Information shown >>
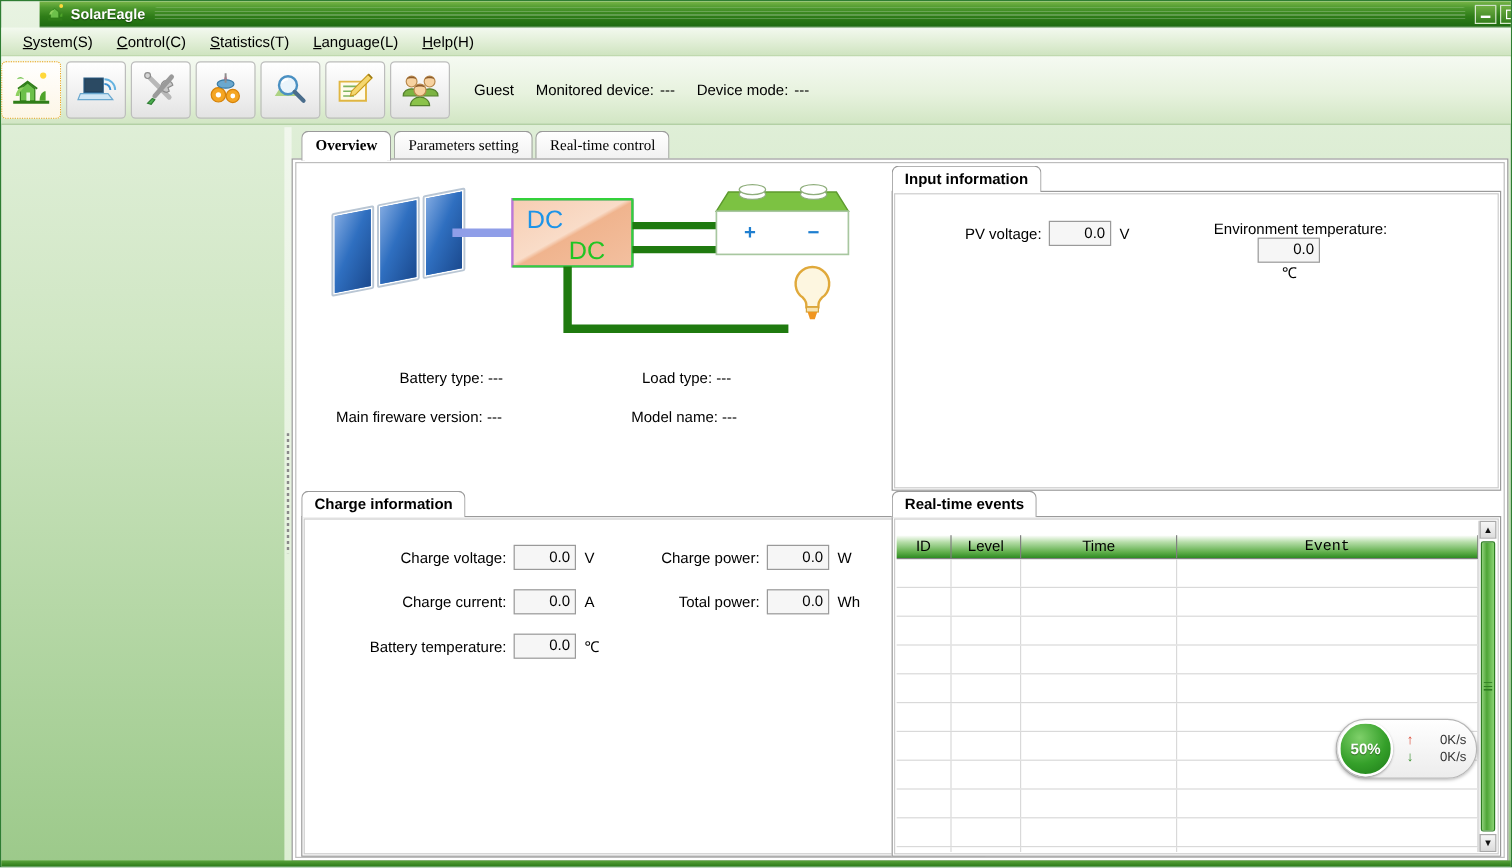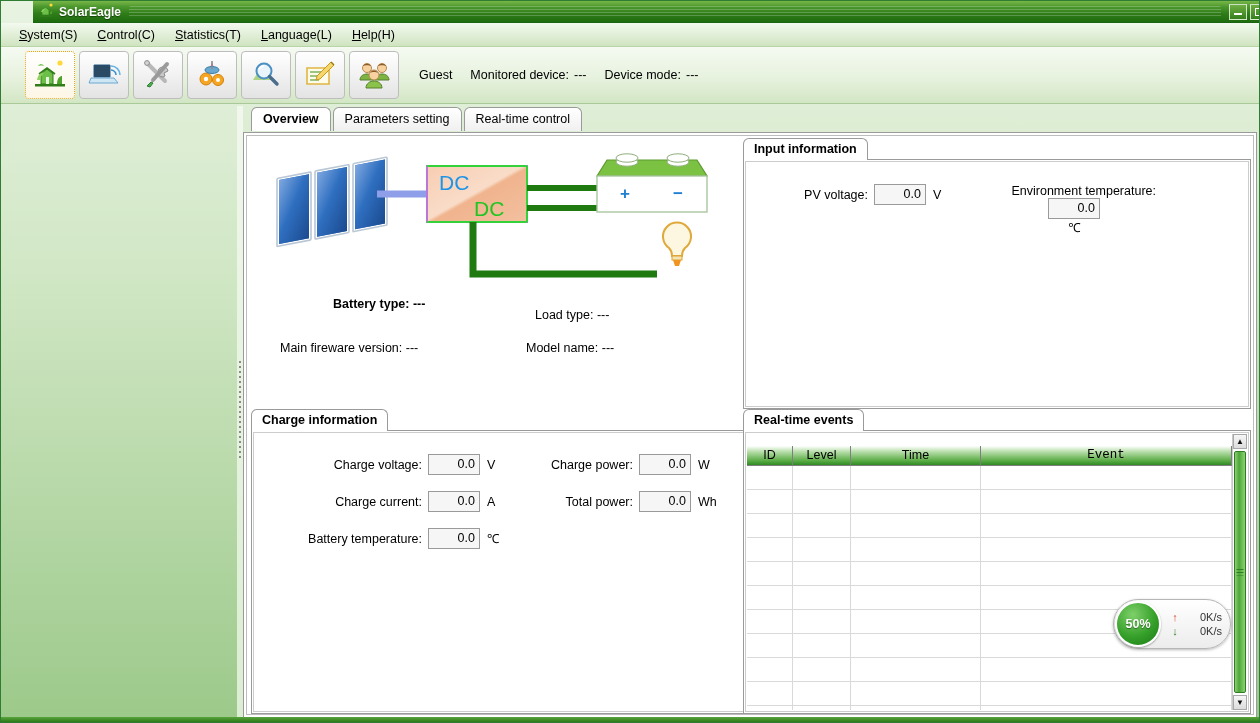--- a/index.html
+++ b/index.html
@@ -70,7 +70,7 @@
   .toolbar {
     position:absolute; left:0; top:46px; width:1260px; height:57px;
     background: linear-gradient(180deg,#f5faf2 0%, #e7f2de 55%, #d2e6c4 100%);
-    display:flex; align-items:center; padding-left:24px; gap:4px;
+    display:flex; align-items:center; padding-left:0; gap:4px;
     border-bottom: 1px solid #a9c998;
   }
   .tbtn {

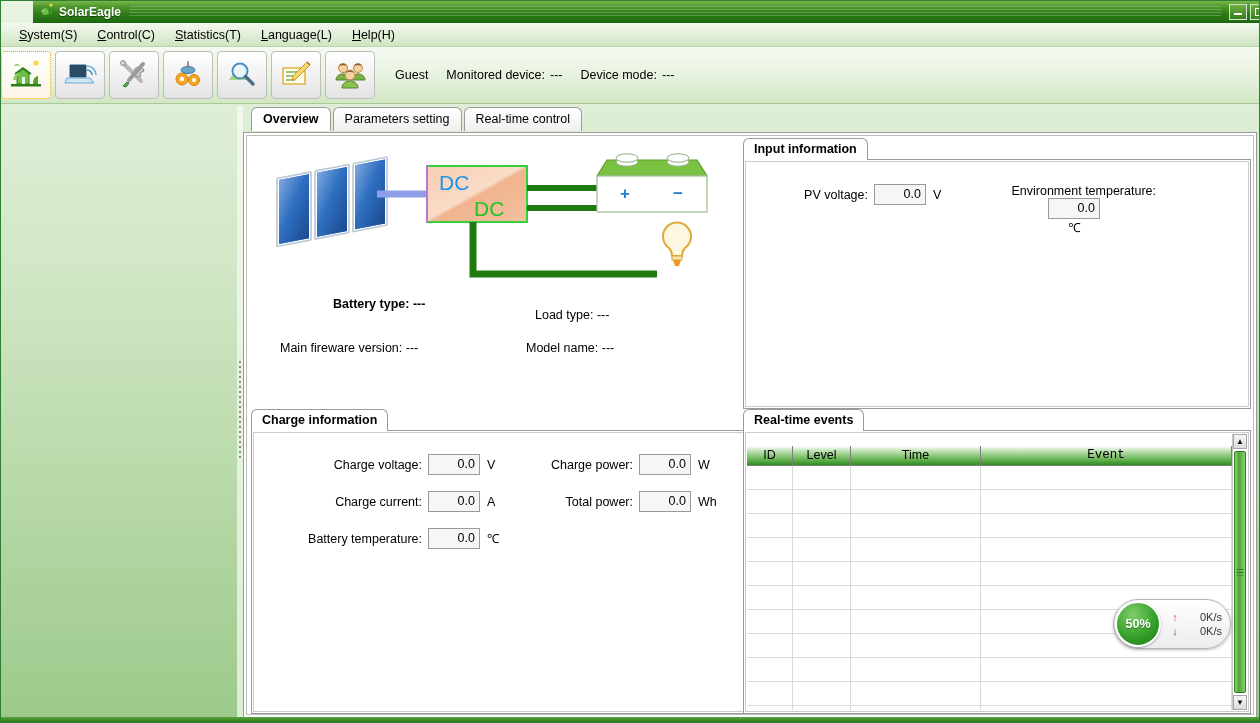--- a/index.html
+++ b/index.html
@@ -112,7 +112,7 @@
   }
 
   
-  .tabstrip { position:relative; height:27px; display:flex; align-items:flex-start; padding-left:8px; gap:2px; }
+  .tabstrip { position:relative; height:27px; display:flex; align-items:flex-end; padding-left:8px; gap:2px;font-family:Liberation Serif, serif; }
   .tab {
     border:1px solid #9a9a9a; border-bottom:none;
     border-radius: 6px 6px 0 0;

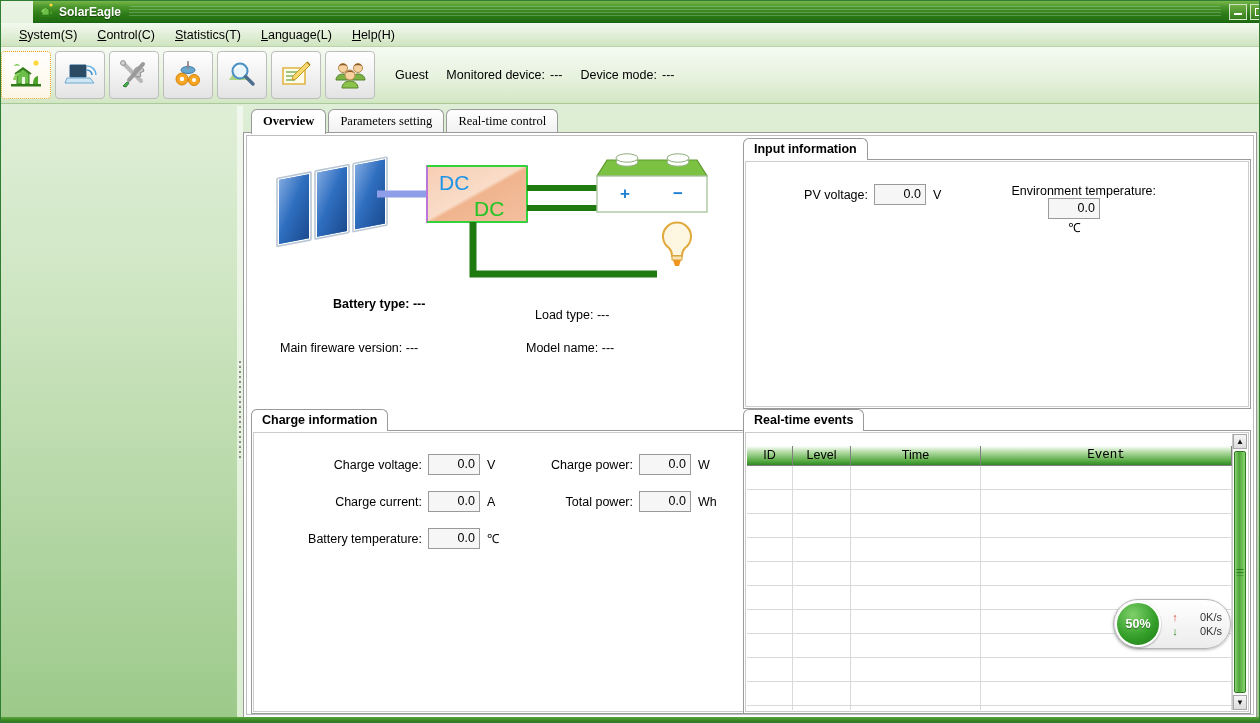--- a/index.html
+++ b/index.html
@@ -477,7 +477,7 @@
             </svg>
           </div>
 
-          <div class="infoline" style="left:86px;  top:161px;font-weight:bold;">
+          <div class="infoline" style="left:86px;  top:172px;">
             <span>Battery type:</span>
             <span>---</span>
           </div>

Directions >> Where the word "class" appears in a line of the listing, that line is counted once; give the total alone.

Task solution >> 2